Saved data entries
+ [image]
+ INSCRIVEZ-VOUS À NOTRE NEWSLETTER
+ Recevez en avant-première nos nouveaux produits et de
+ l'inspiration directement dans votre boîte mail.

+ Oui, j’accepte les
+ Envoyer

* * *

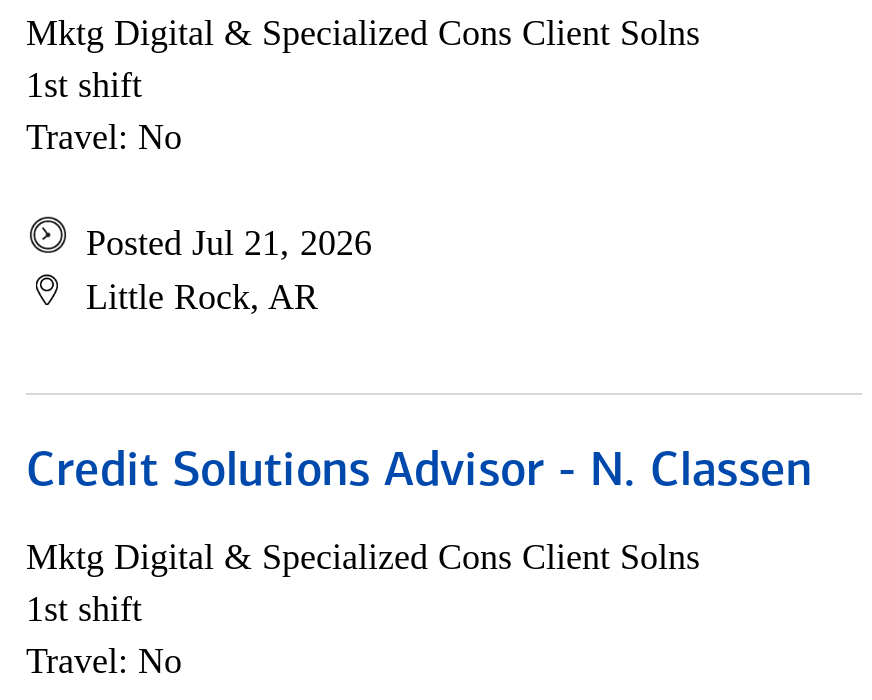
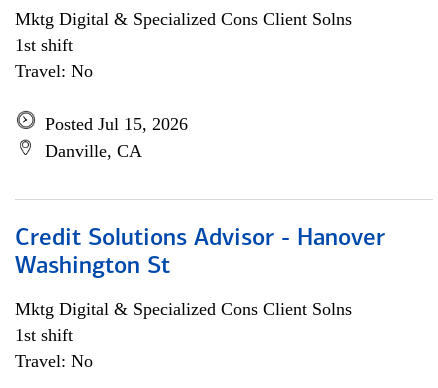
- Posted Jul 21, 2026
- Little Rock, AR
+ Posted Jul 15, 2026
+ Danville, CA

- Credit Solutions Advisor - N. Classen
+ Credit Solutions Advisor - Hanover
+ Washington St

* * *

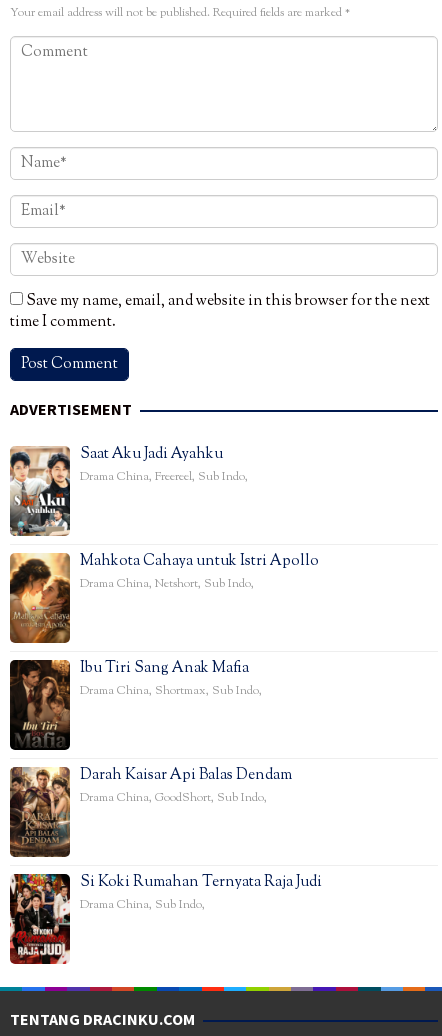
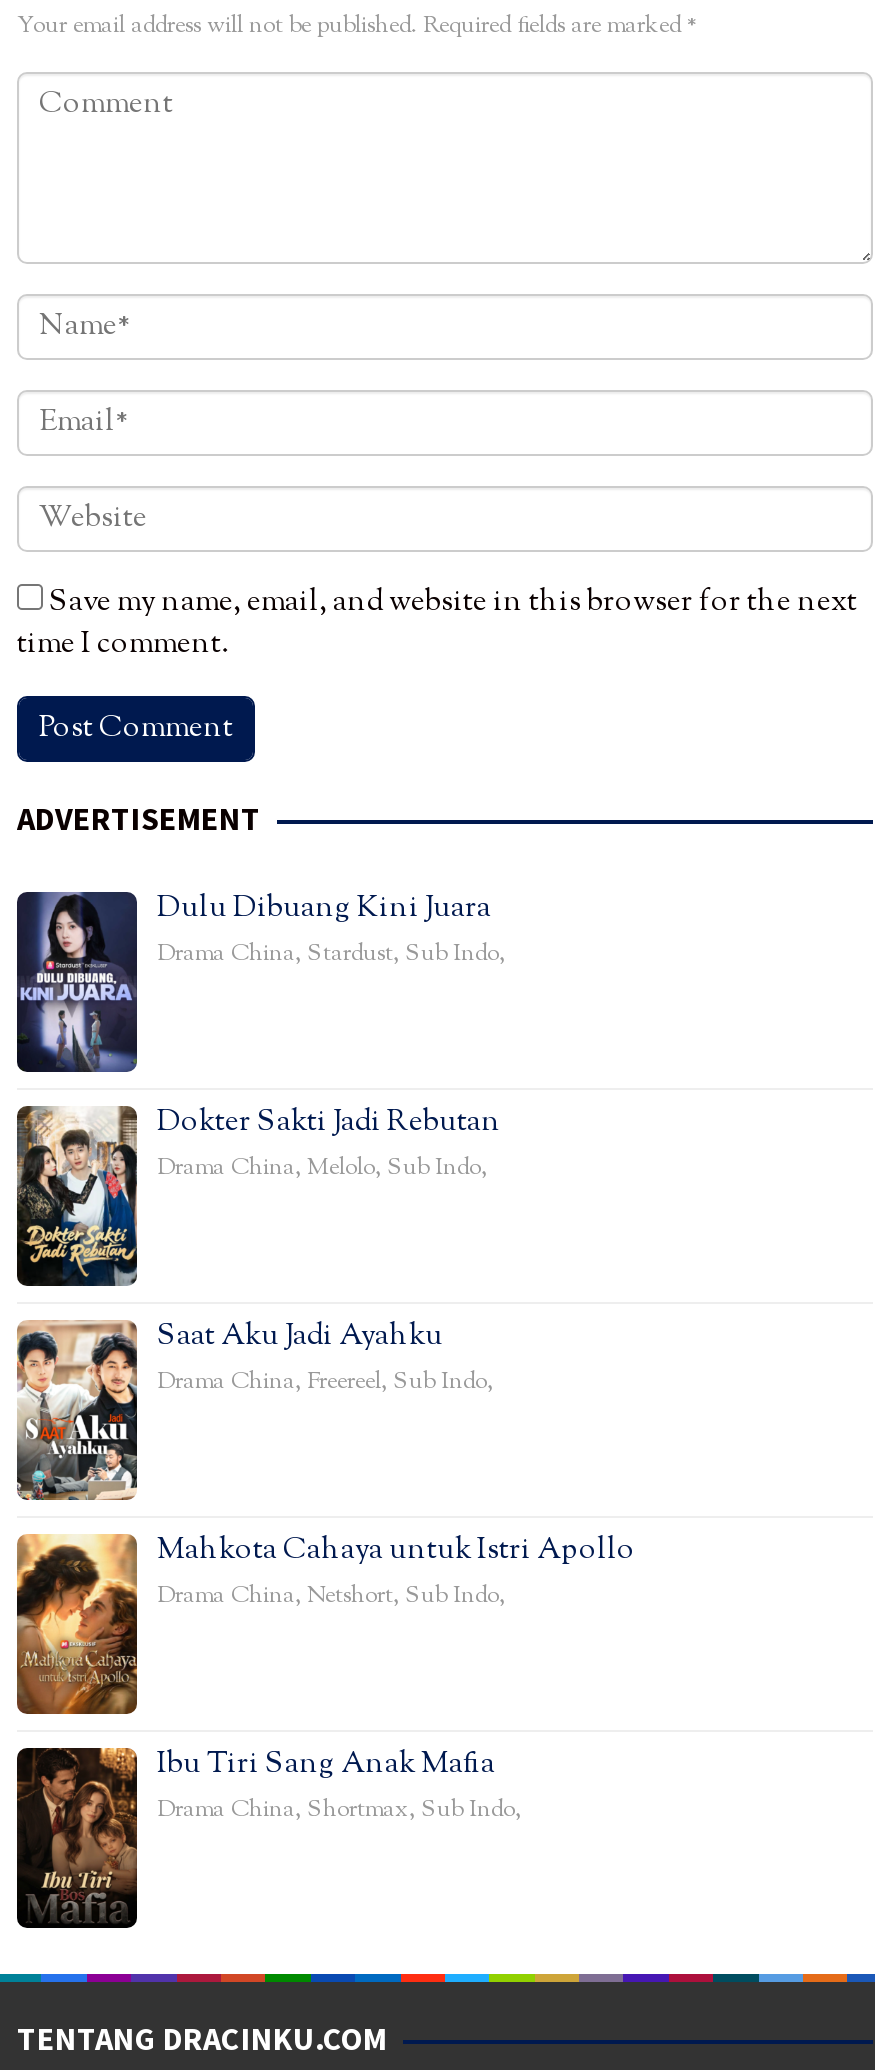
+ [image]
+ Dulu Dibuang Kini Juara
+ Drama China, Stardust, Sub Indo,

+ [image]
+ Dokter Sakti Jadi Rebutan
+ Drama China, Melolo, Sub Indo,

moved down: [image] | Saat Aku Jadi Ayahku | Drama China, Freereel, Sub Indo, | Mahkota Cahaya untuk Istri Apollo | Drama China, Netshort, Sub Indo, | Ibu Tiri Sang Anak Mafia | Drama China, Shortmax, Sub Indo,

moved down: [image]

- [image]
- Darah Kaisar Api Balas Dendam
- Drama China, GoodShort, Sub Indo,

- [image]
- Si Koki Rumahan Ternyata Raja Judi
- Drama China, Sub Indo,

▸ **About this exercise**:
Looking at the entries above, copy out every line in which "Indo" occurs.

▸ **Answer to the exercise**:
+ Drama China, Stardust, Sub Indo,
+ Drama China, Melolo, Sub Indo,
moved down: [image] | Saat Aku Jadi Ayahku | Drama China, Freereel, Sub Indo, | Mahkota Cahaya untuk Istri Apollo | Drama China, Netshort, Sub Indo, | Ibu Tiri Sang Anak Mafia | Drama China, Shortmax, Sub Indo,
- Drama China, GoodShort, Sub Indo,
- Drama China, Sub Indo,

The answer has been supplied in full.